◆ **Your instructions**: Skip the pictures and write out, word for word, the lines below from the one with "[109,529,385,550] guriandoro/sysbench:0.5-6 ->" through the one with "[76,396,320,411] guriandoro/sysbench:0.5-6.1 ->", inclusive.

::: Provided entries :::

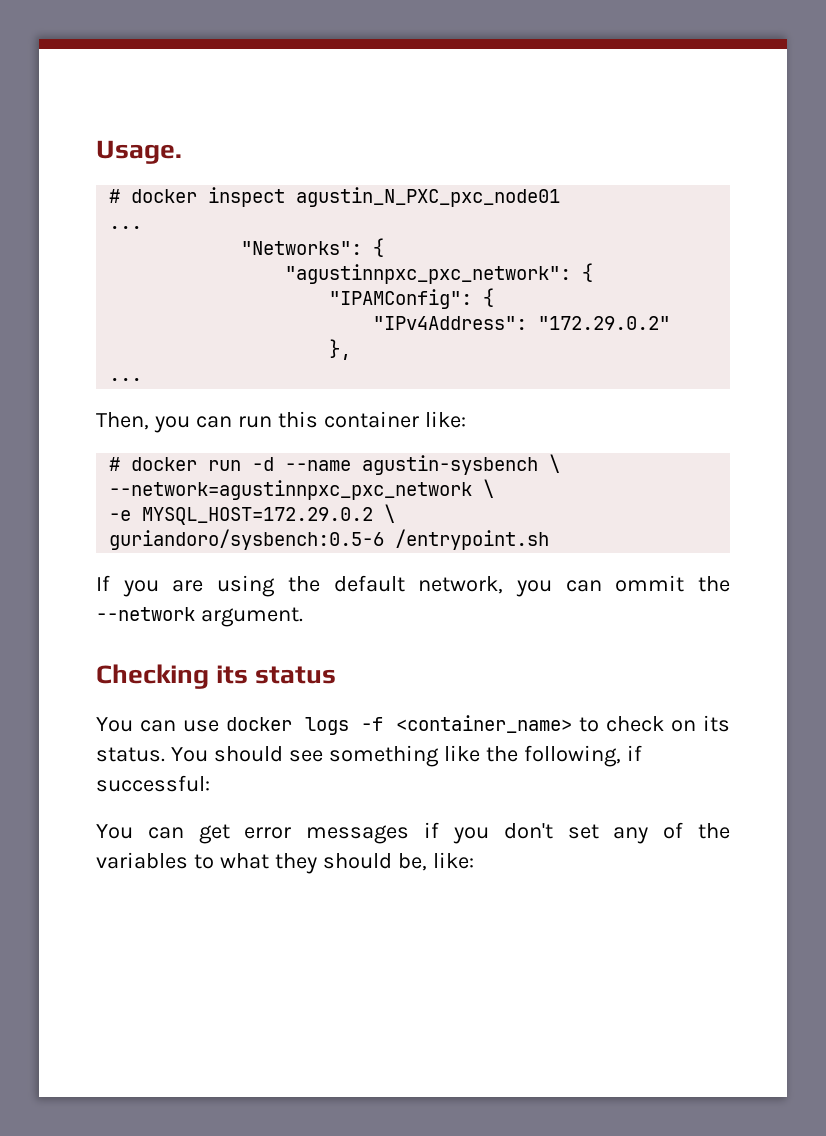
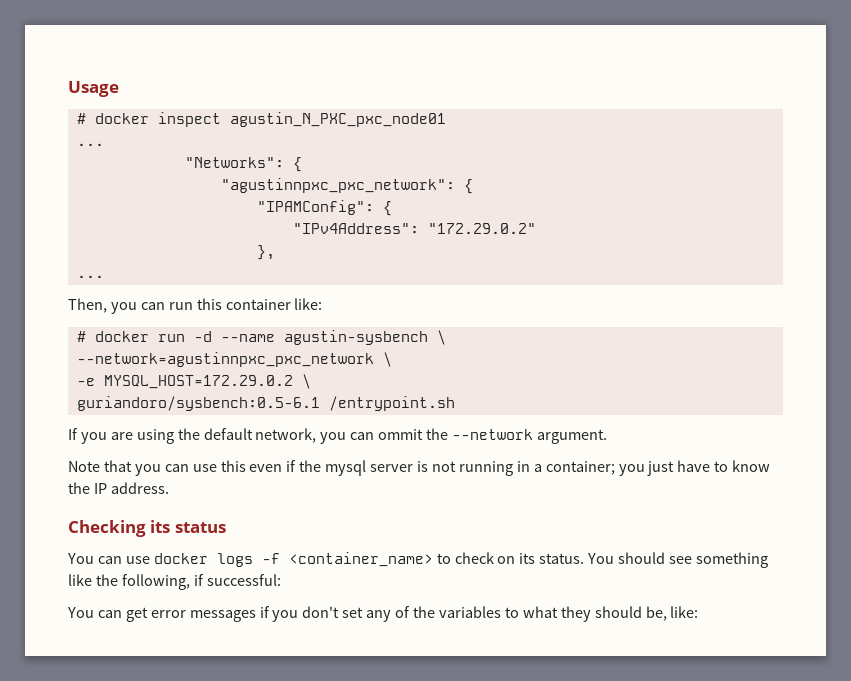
[96,140,182,164] Usage. -> [68,81,119,97] Usage
[109,529,385,550] guriandoro/sysbench:0.5-6 -> [76,396,320,411] guriandoro/sysbench:0.5-6.1
(303, 617) none -> [68,460,771,476] [68,482,169,494] // Note that you can use this even if the mysql server is not running in a container; you just have to know the IP address.

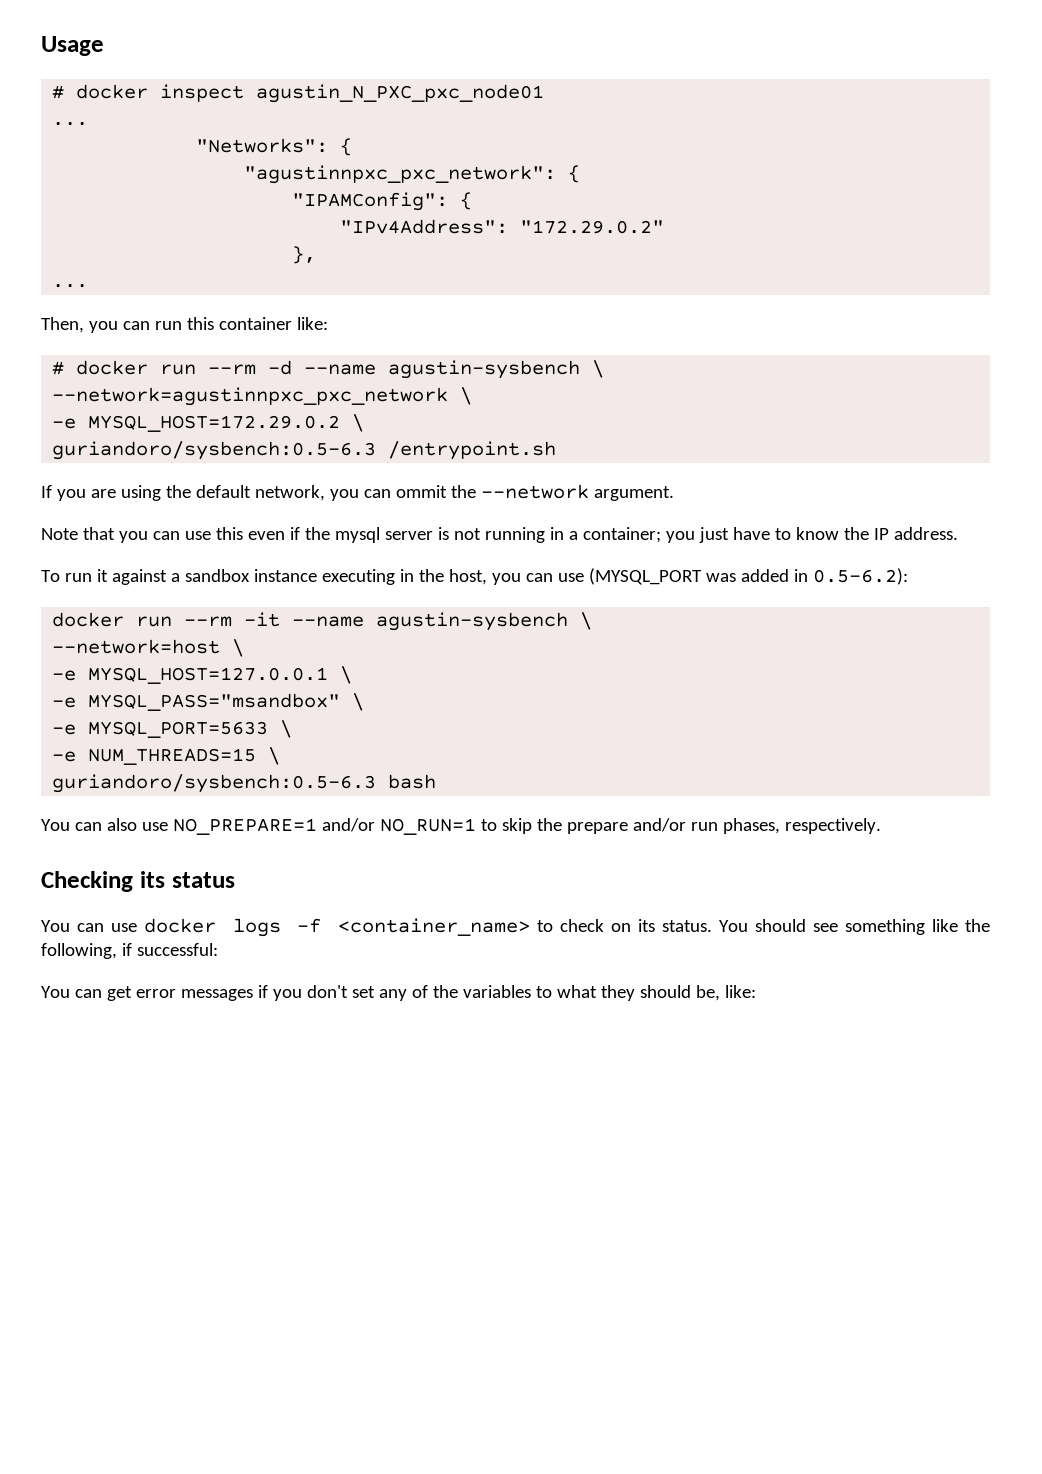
(185, 338) none -> [208,364,257,375] --rm
[76,396,320,411] guriandoro/sysbench:0.5-6.1 -> [52,441,377,460] guriandoro/sysbench:0.5-6.3
(169, 488) none -> [41,568,908,585] [52,612,593,631] [52,639,245,657] [52,666,353,684] [52,693,365,711] [52,720,293,738] [52,747,281,765] [52,774,437,793] [41,818,881,835] // To run it against a sandbox instance executing in the host, you can use (MYSQL_PORT was added in 0.5-6.2): // docker run --rm -it --name agustin-sysbench \ // --network=host \ // -e MYSQL_HOST=127.0.0.1 \ // -e MYSQL_PASS="msandbox" \ // -e MYSQL_PORT=5633 \ // -e NUM_THREADS=15 \ // guriandoro/sysbench:0.5-6.3 bash // You can also use NO_PREPARE=1 and/or NO_RUN=1 to skip the prepare and/or run phases, respectively.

:::

◆ **Task answer**:
[109,529,385,550] guriandoro/sysbench:0.5-6 -> [76,396,320,411] guriandoro/sysbench:0.5-6.1
(303, 617) none -> [68,460,771,476] [68,482,169,494] // Note that you can use this even if the mysql server is not running in a container; you just have to know the IP address.

(185, 338) none -> [208,364,257,375] --rm
[76,396,320,411] guriandoro/sysbench:0.5-6.1 -> [52,441,377,460] guriandoro/sysbench:0.5-6.3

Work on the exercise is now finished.